Of course, in order for a child to have a significant and meaningful relationship with both its parents, it will need to spend some minimum quantum of time with both parents, but this certainly need NOT be 50%.

Many who are vehemently against Shared Parenting legislation are finding it extremely difficult to counter the very widespread and powerful scientific evidence in favour of Shared Parenting.

They have commissioned a handful of academics (e.g. Mavis McClean) in an effort to discredit Shared Parenting, but the evidence in favour of Shared Parenting is overwhelming. There exists a general consensus amongst social scientists that Shared Parenting is beneficial to children.

There are obvious parallels with Oil Companies which commission selected academics in an effort to discredit the evidence for Global Warming!

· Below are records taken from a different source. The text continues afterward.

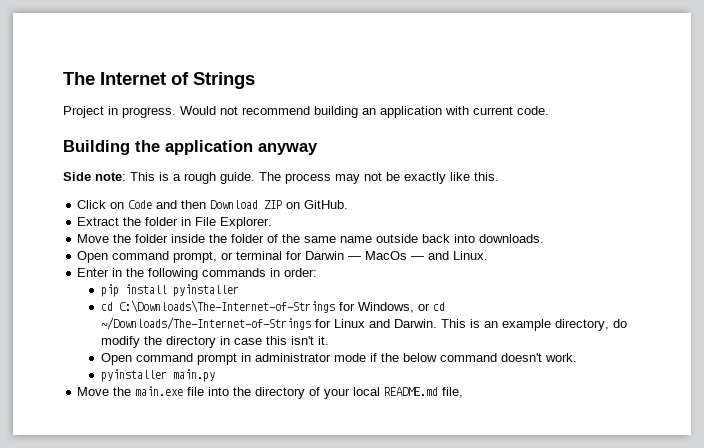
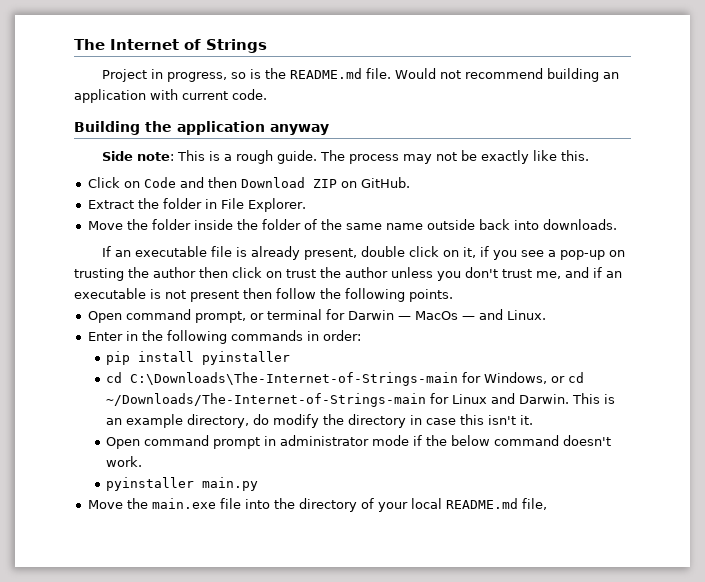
- Project in progress.
+ Project in progress, so is the README.md file.
+ If an executable file is already present, double click on it, if you see a pop-up on trusting the author then click on trust the author unless you don't trust me, and if an executable is not present then follow the following points.
- cd C:\Downloads\The-Internet-of-Strings for Windows, or cd ~/Downloads/The-Internet-of-Strings for Linux and Darwin.
+ cd C:\Downloads\The-Internet-of-Strings-main for Windows, or cd ~/Downloads/The-Internet-of-Strings-main for Linux and Darwin.

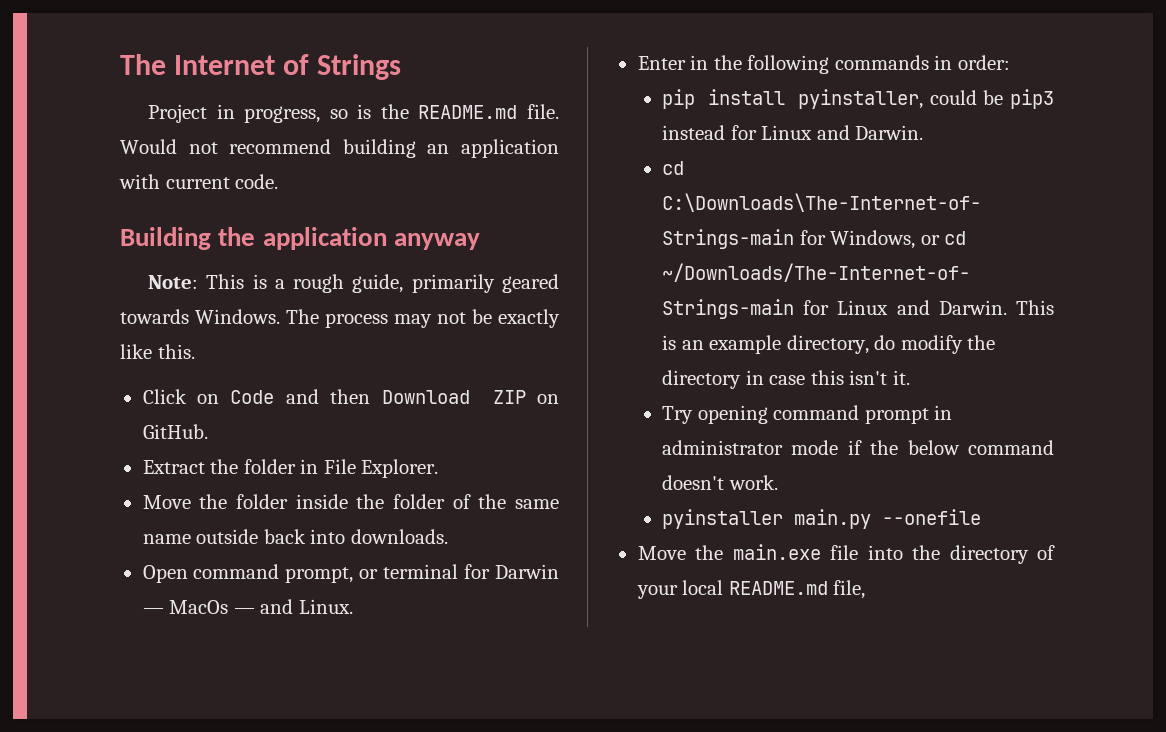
- Side note: This is a rough guide.
+ Note: This is a rough guide, primarily geared towards Windows.
- If an executable file is already present, double click on it, if you see a pop-up on trusting the author then click on trust the author unless you don't trust me, and if an executable is not present then follow the following points.
- pip install pyinstaller
+ pip install pyinstaller, could be pip3 instead for Linux and Darwin.
- Open command prompt in administrator mode if the below command doesn't work.
+ Try opening command prompt in administrator mode if the below command doesn't work.
- pyinstaller main.py
+ pyinstaller main.py --onefile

Opponents of Shared Parenting are desperately (and rather mischievously) attempting to shift both the debate and their attack upon the notion of 50/50. Even the Baroness succeeded in getting the Express Newspaper to headline this 50/50 notion!

Secondly, whilst the Baroness concedes that children benefit from Shared Parenting when their parents are behaving “sensibly”, she states that children whose parents who are not both behaving “sensibly” cannot benefit from Shared Parenting, as this would be harmful.

In the common scenario in which the court-appointed Resident Parent (usually mum) is upset and aggrieved with any aspect of the separation or divorce, does not behave “sensibly” and refuses to facilitate contact, the Baroness suggests that the Non-Resident Parent (usually dad) should NOT be involved in the parenting of his child. His involvement would cause friction by upsetting the Resident Parent.

The Baroness appears quite unable to perceive firstly, the plain injustice of her argument and, secondly, the long-term harm and disadvantage to the child in effectively losing one of its parents.

She gives paramountcy to the wishes and feelings of the Resident Parent, to the obvious detriment of the child.

Thirdly, Baroness Butler-Sloss appears completely out of touch with the current Zeitgeist concerning 21st century parenting.

Baroness Butler-Sloss remains firmly wedded to the ideology of the 1960′s and 70′s which strongly held that children needed the nurturing of their mothers and the financial support of their fathers.

In no other of the Baroness’s judgments is this out-of-date ideology so stark as in the judgment of Payne v Payne (2001).

As a consequence of this particular judge-made law, thousands of children have been removed overseas and have lost meaningful contact with the left-behind parent (usually their father).

Furthermore, when fathers lose meaningful contact with their children, the children’s paternal grandparents also inevitably lose contact.

Grandparents’ rights have been repeatedly ignored by the Government in this respect. The forthcoming Children and Families Bill will not legislate for grandparents.

The ‘Grandparents Association’ is very aware of the difficulties faced by its members:

http://www.grandparents-association.org.uk/dc/denied-contact.html

One would imagine that the Grandparents Association has a dedicated President fighting fearlessly for the most important of all their rights: the right to be a grandparent to their grandchildren.

Not so!

Their President is… Baroness Butler-Sloss!